In a rectangular, 3 dimensional resonating cavity with edges \(a\), \(b\) and \(c\) the possible wave numbers are given by: \(\displaystyle k_x=\frac{n_1\pi}{a}~,~~k_y=\frac{n_2\pi}{b}~,~~k_z=\frac{n_3\pi}{c}\) This results in the possible frequencies \(f=vk/2\pi\) in the cavity:

\[f=\frac{v}{2}\sqrt{\frac{n_x^2}{a^2}+\frac{n_y^2}{b^2}+\frac{n_z^2}{c^2}}\]

For a cubic cavity, with \(a=b=c\), the possible number of oscillating modes \(N_{\rm L}\) for longitudinal waves is given by:

\[N_{\rm L}=\frac{4\pi a^3f^3}{3v^3}\]

Because transversal waves have two possible polarizations \(N_{\rm T}=2N_{\rm L}\) holds for them.

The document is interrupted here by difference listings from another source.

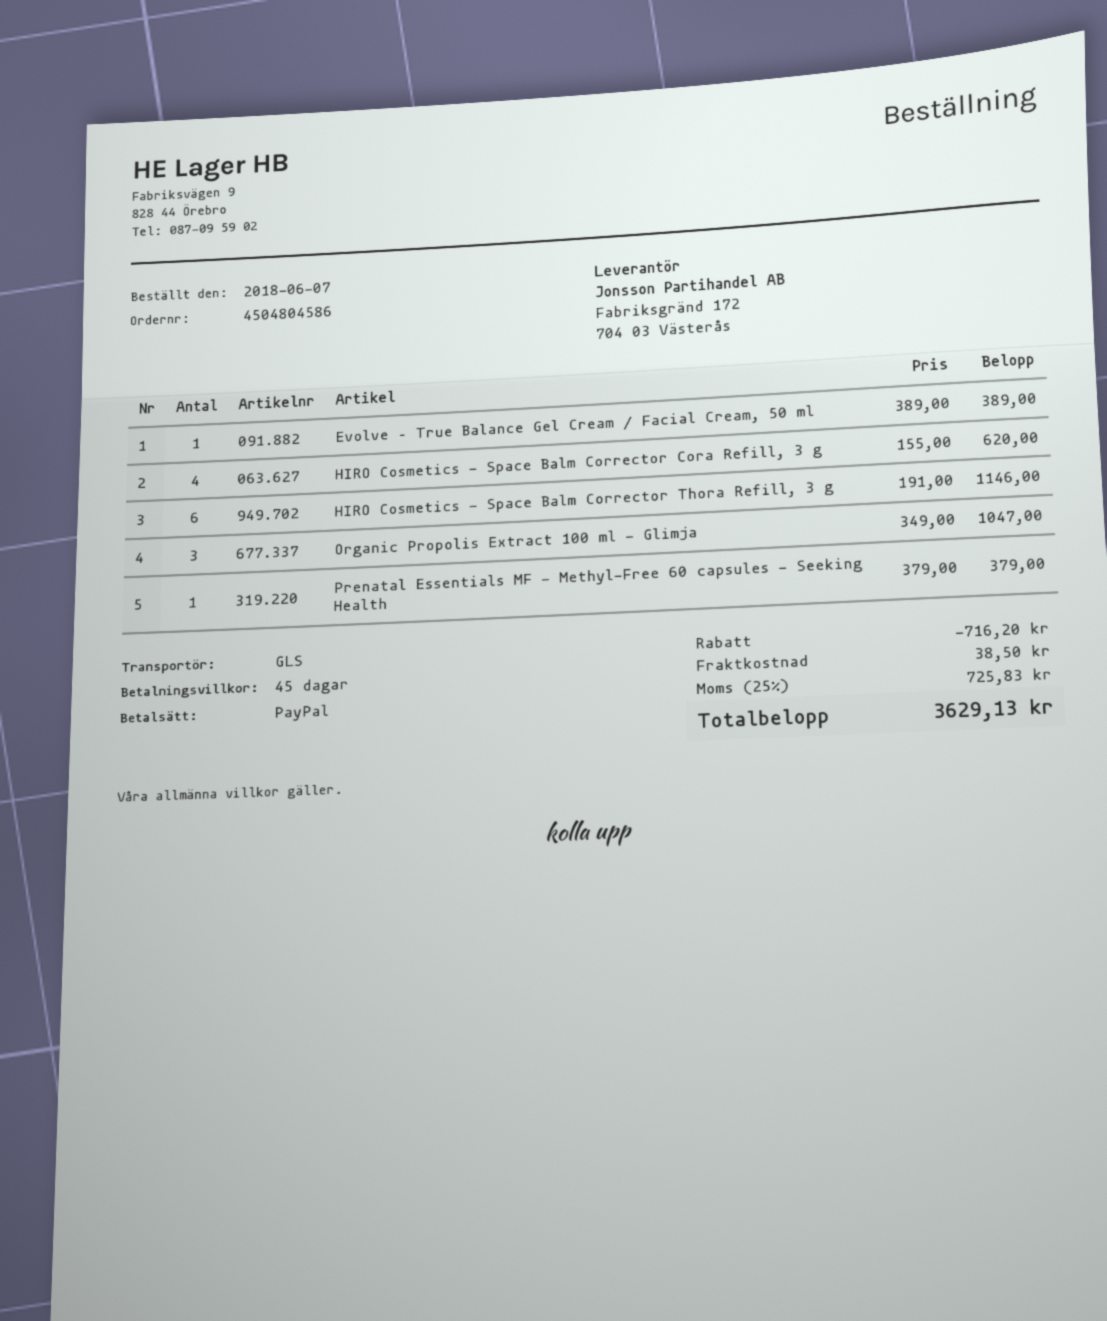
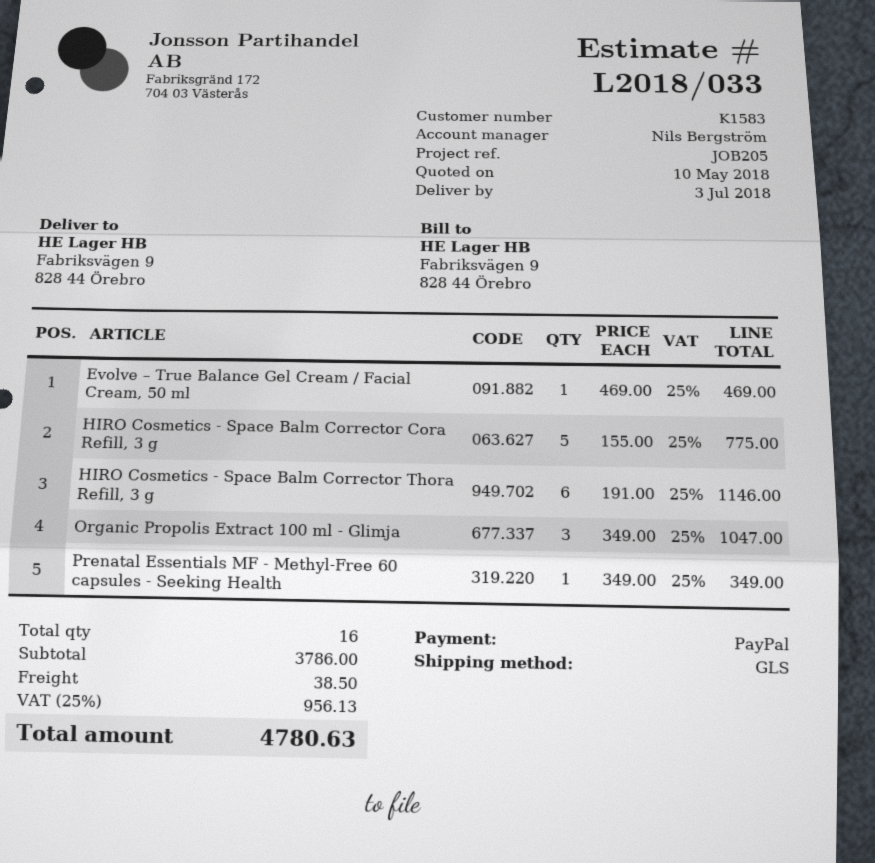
Evolve – True Balance Gel Cream / Facial Cream, 50 ml: 1 x 389.00 = 389.00 -> 1 x 469.00 = 469.00
HIRO Cosmetics - Space Balm Corrector Cora Refill, 3 g: 4 x 155.00 = 620.00 -> 5 x 155.00 = 775.00
Prenatal Essentials MF - Methyl-Free 60 capsules - Seeking Health: 1 x 379.00 = 379.00 -> 1 x 349.00 = 349.00
discount: 716.20 -> none
tax: 25% = 725.83 -> 25% = 956.13
total: 3629.13 -> 4780.63

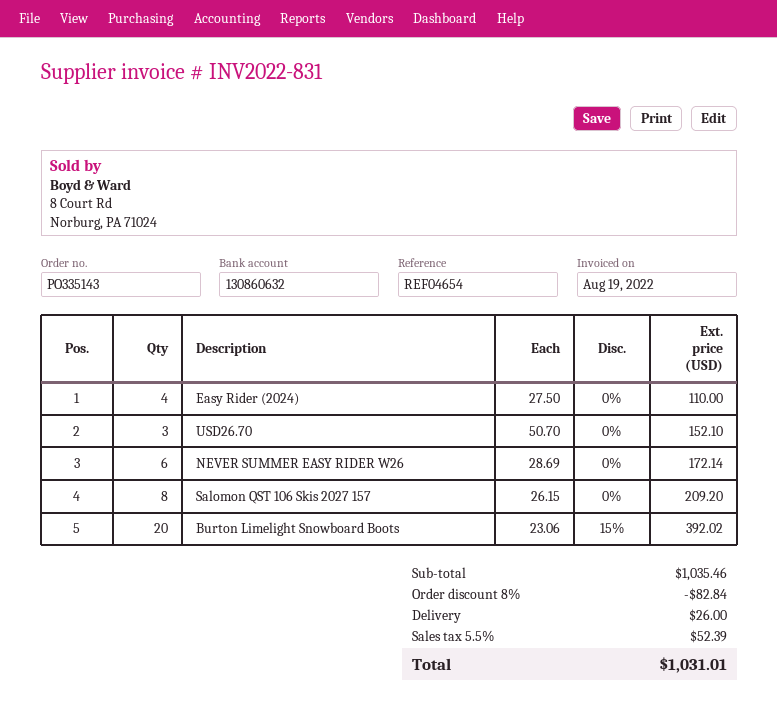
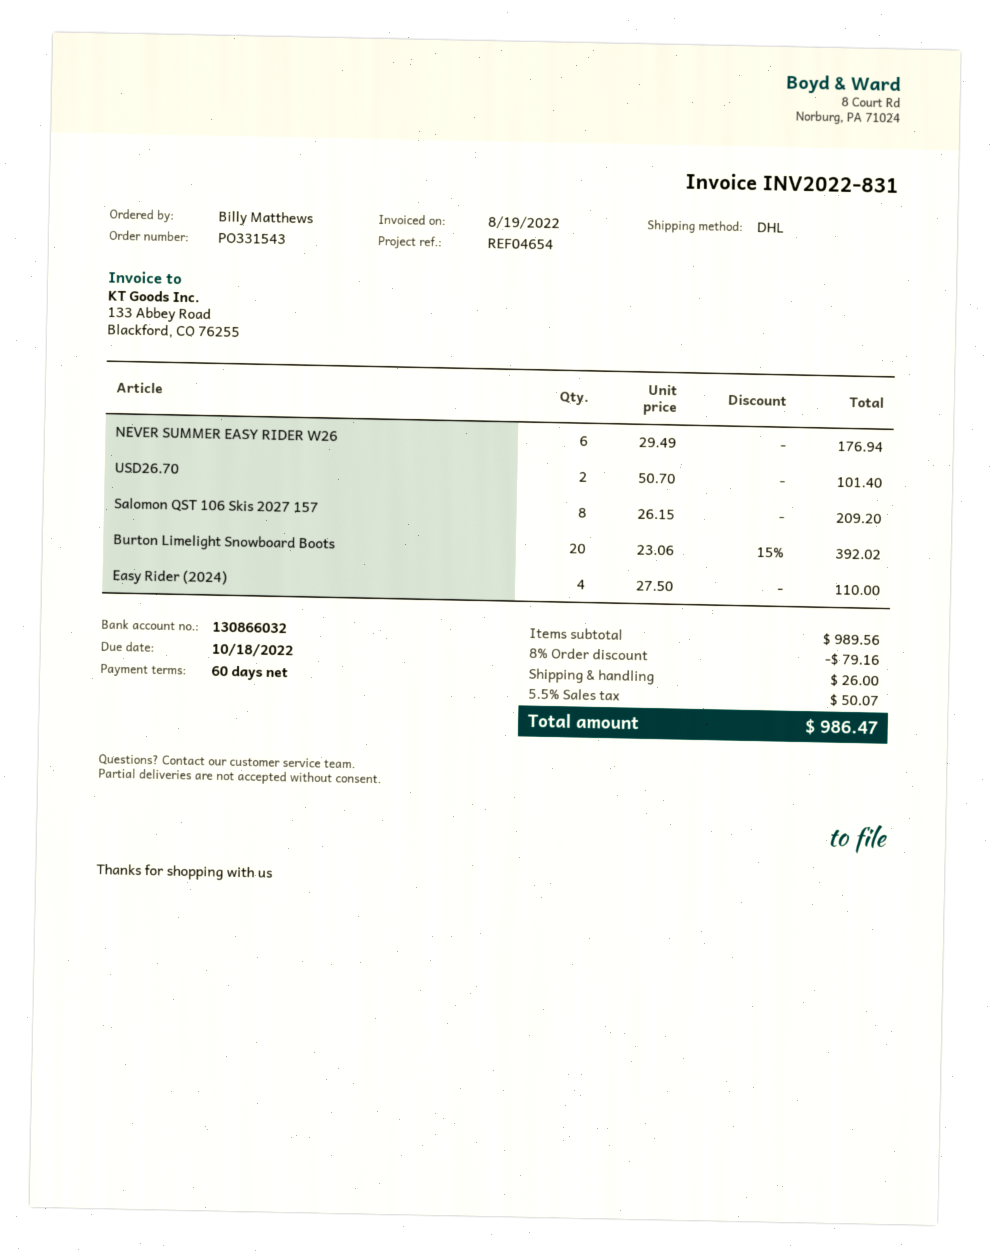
order number: PO335143 -> PO331543
bank account: 130860632 -> 130866032
USD26.70: 3 x 50.70 = 152.10 -> 2 x 50.70 = 101.40
NEVER SUMMER EASY RIDER W26: 6 x 28.69 = 172.14 -> 6 x 29.49 = 176.94
subtotal: 1035.46 -> 989.56
discount: 8% = 82.84 -> 8% = 79.16
tax: 5.5% = 52.39 -> 5.5% = 50.07
total: 1031.01 -> 986.47

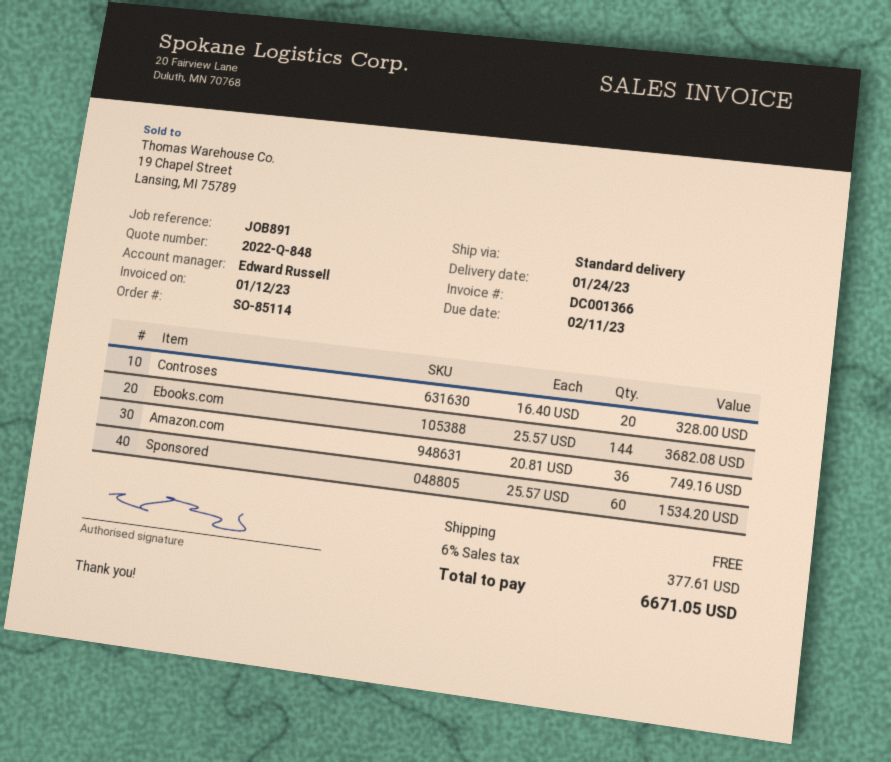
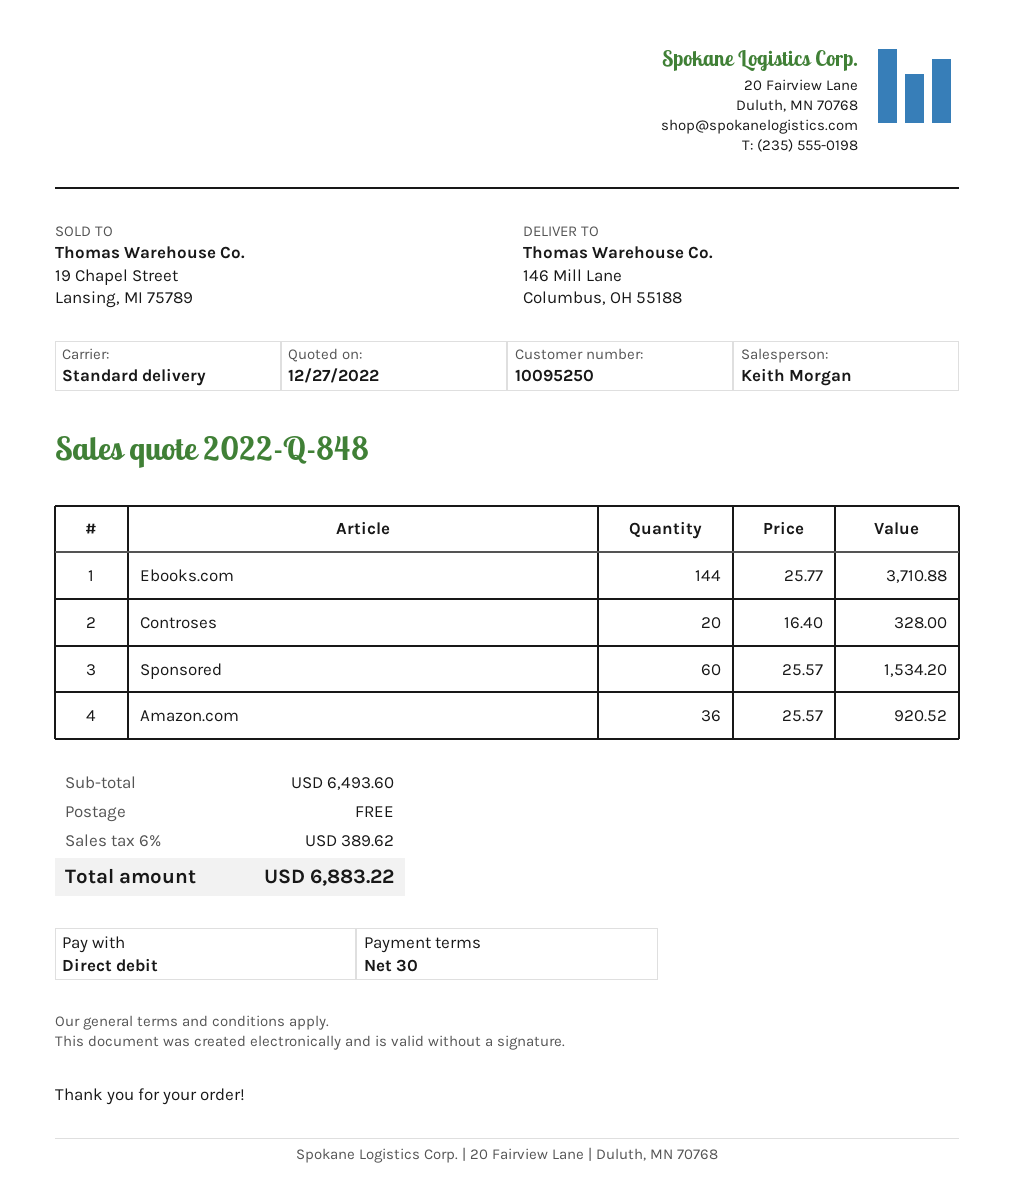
sales rep: Edward Russell -> Keith Morgan
Ebooks.com: 144 x 25.57 = 3682.08 -> 144 x 25.77 = 3710.88
Amazon.com: 36 x 20.81 = 749.16 -> 36 x 25.57 = 920.52
tax: 6% = 377.61 -> 6% = 389.62
total: 6671.05 -> 6883.22

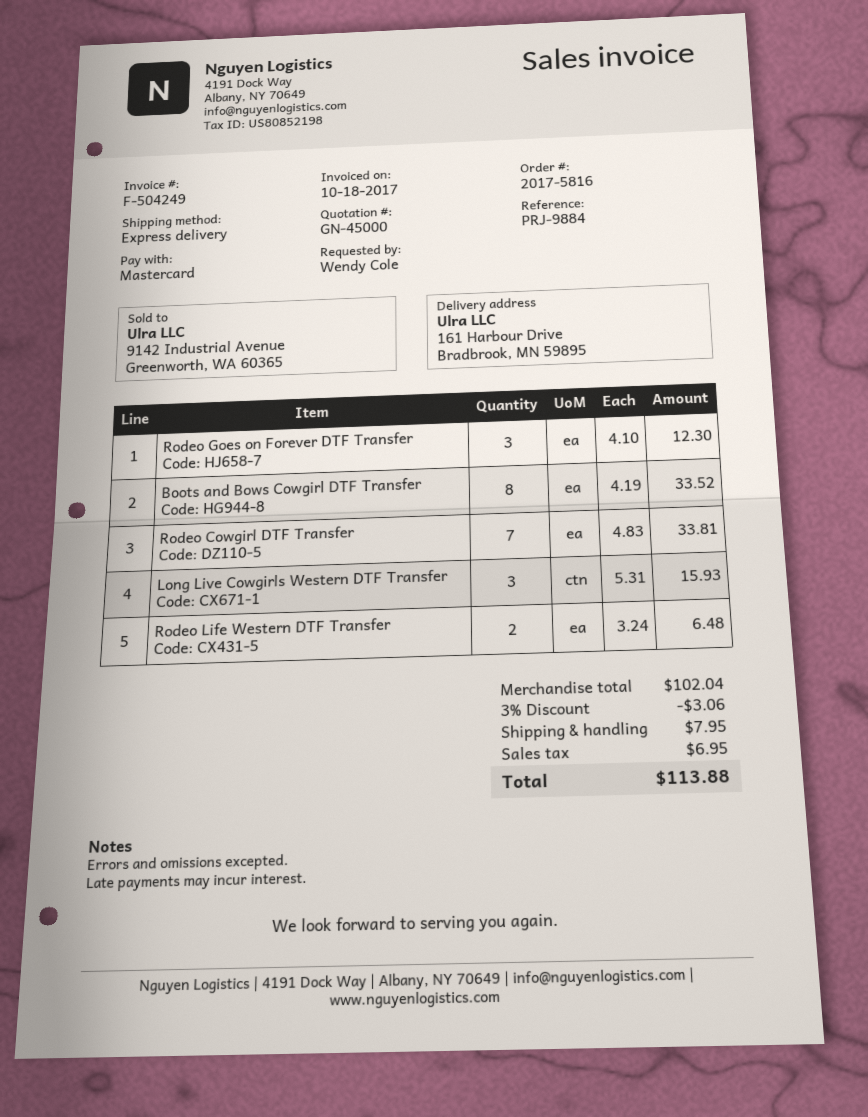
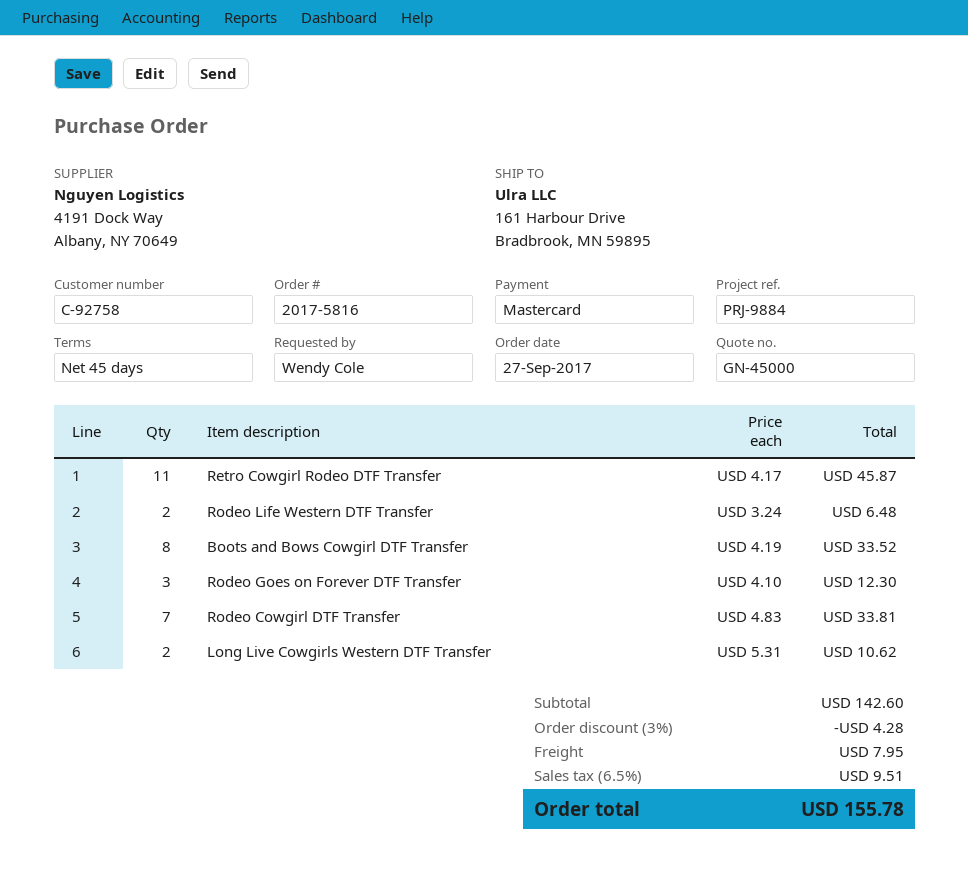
Long Live Cowgirls Western DTF Transfer: 3 x 5.31 = 15.93 -> 2 x 5.31 = 10.62
Retro Cowgirl Rodeo DTF Transfer: none -> 11 x 4.17 = 45.87
subtotal: 102.04 -> 142.60
discount: 3% = 3.06 -> 3% = 4.28
tax: 6.95 -> 9.51
total: 113.88 -> 155.78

5.6 Non-linear wave equations

The Van der Pol equation is given by:

\[\frac{d^2x}{dt^2}-\varepsilon\omega_0(1-\beta x^2)\frac{dx}{dt}+\omega_0^2x=0\]

\(\beta x^2\) can be ignored for very small values of the amplitude. Substitution of \(x\sim{\rm e}^{i\omega t}\) gives: \(\omega=\frac{1}{2}\omega_0(i\varepsilon\pm2\sqrt{1-\frac{1}{2}\varepsilon^2})\). The lowest-order instabilities grow as \(\frac{1}{2}\varepsilon\omega_0\). While \(x\) is growing, the 2nd term becomes larger and diminishes the growth. Oscillations on a time scale \(\sim\omega_0^{-1}\) can exist. If \(x\) is expanded as \(x=x^{(0)}+\varepsilon x^{(1)}+\varepsilon^2x^{(2)}+\cdots\) and this is substituted one obtains, besides periodic, secular terms \(\sim\varepsilon t\). If it is assumed that there exist timescales \(\tau_n\), \(0\leq\tau\leq N\) with \(\partial\tau_n/\partial t=\varepsilon^n\) and if the secular terms are put to 0 one obtains:

\[\frac{d}{dt}\left\{\frac{1}{2}\left(\frac{dx}{dt}\right)^2+\mbox{$\frac{1}{2}$}\omega_0^2x^2\right\}= \varepsilon\omega_0(1-\beta x^2)\left(\frac{dx}{dt}\right)^2\]

This is an energy equation. Energy is conserved if the left-hand side is 0. If \(x^2>1/\beta\), the right-hand side changes sign and an increase in energy changes into a decrease of energy. This mechanism limits the growth of oscillations.

The Korteweg-De Vries equation is given by:

\[\frac{\partial u}{\partial t}+\frac{\partial u}{\partial x}-\underbrace{au\frac{\partial u}{\partial x}}_{\rm non-lin}+ \underbrace{b^2\frac{\partial ^3u}{\partial x^3}}_{\rm dispersive}=0\]

This equation is for example a model for ion-acoustic waves in a plasma. For this equation, soliton solutions of the following form exist:

\[u(x-ct)=\frac{-d}{\cosh^2(e(x-ct))}\] with \(c=1+\frac{1}{3}ad\) and \(e^2=ad/(12b^2)\).